If you’re not familiar with an OpenAI Gym it is an agent in a Markov Decision Process that returns data of the observation, the reward, whether the game is over, and some other info. Is there an established / optimal way of dealing with this in LibTorch?
I have a guess at the end of this post, but I’d like to hear any ideas.
I don’t need the C++ version of Gym, which I’m pretty sure doesn’t exist. I’m going to make my own Gym but I don’t know how to store and retrieve this kind of data.
This is typical of what you get back after each ‘step’
(array([ 0.02957329, 0.20411213, -0.04598045, -0.2613098 ], dtype=float32),
1.0,
False,
{some info})
This is just what the Gym returns after each step. I need more than this. I need to create large buffers that hold the current state, action, reward, done, and next state.
I have NumCpp (a C++ implementation of Numpy), but I don’t think NumCpp and Libtorch work together like PyTorch and Numpy do on Python. What would I include to work with?

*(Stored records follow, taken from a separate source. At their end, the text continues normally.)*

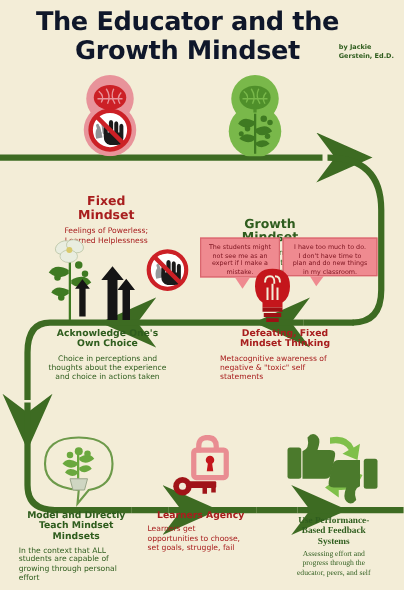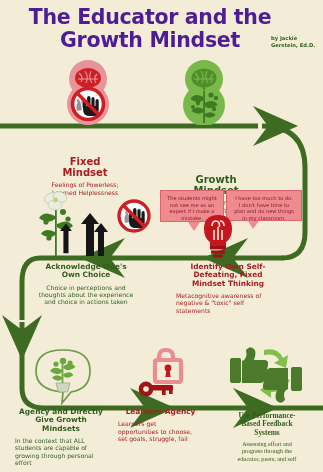--- a/index.html
+++ b/index.html
@@ -11,21 +11,21 @@
   }
   #canvas{position:absolute;inset:0;width:323px;height:472px;}
   .flow-svg{position:absolute;left:0;top:0;width:323px;height:472px;pointer-events:none;}
   .node{position:absolute;text-align:center;}
   .h-red{color:#a81e1e;font-weight:bold;line-height:1.12;}
   .h-grn{color:#2f5d1e;font-weight:bold;line-height:1.12;}
   .b-red{color:#a81e1e;line-height:1.22;}
   .b-grn{color:#2f5d1e;line-height:1.22;}
   .title{
     position:absolute;left:0;top:6px;width:300px;
-    text-align:center;color:#4c1d95;font-weight:bold;
+    text-align:center;color:#0f172a;font-weight:bold;
     font-size:20.5px;line-height:1.12;letter-spacing:-.3px;
     font-family:"DejaVu Sans", sans-serif;
   }
   .byline{
     position:absolute;left:271px;top:35px;width:52px;
     color:#2f5d1e;font-size:5.2px;font-weight:bold;line-height:1.35;text-align:left;
   }
   .bubble{
     position:absolute;background:#ef8a90;color:#7d1520;
     font-size:5.1px;line-height:1.3;text-align:center;
@@ -239,21 +239,20 @@
           <path d="M18,18 l0,10"></path>
           <path d="M26,18 l0,10"></path>
       </g>
       <rect x="14" y="34" width="16" height="3.4" fill="#9e1014"></rect>
       <rect x="15" y="38.4" width="14" height="3.2" fill="#9e1014"></rect>
       <rect x="17" y="42.6" width="10" height="3" fill="#9e1014"></rect>
     </svg>
   </div>
   <div class="node" style="left:168px;top:263px;width:120px;">
     <div class="h-red" style="font-size:7.4px;">
-      <div>Identify Own Self-</div>
       <div>Defeating, Fixed</div>
       <div>Mindset Thinking</div>
     </div>
     <div class="b-red" style="font-size:6.1px;margin-top:4px;text-align:left;padding-left:8px;">
       <div>Metacognitive awareness of</div>
       <div>negative &amp; "toxic" self</div>
       <div>statements</div>
     </div>
   </div>
 
@@ -268,22 +267,22 @@
         <path d="M31.4,26 q7,-4 10,1 q-6,5 -10,1 z"></path>
         <circle cx="31" cy="13" r="3.2"></circle>
         <circle cx="24" cy="16" r="2.6"></circle>
           <circle cx="38" cy="15" r="2.6"></circle>
       </g>
       <path d="M24,35 l14,0 l-2.4,9 l-9.2,0 z" fill="#cfd6c2" stroke="#9aa68a" stroke-width=".8"></path>
     </svg>
   </div>
   <div class="node" style="left:6px;top:408px;width:110px;">
     <div class="h-grn" style="font-size:7.4px;">
-      <div>Agency and Directly</div>
-      <div>Give Growth</div>
+      <div>Model and Directly</div>
+      <div>Teach Mindset</div>
       <div>Mindsets</div>
     </div>
     <div class="b-grn" style="font-size:6.1px;margin-top:4px;text-align:left;padding-left:9px;">
       <div>In the context that ALL</div>
       <div>students are capable of</div>
       <div>growing through personal</div>
       <div>effort</div>
     </div>
   </div>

My solution might be to just make a large tensor for everything. A large, long tensor for each state, new state, action, reward, and dones.
i.e. the new states part of the buffer will be a large tensor and I will add each new new state with torch::cat
and call all five tensors with the same index number when recalling them or deleting them. I think there’s no way for this to be slow. What do you think?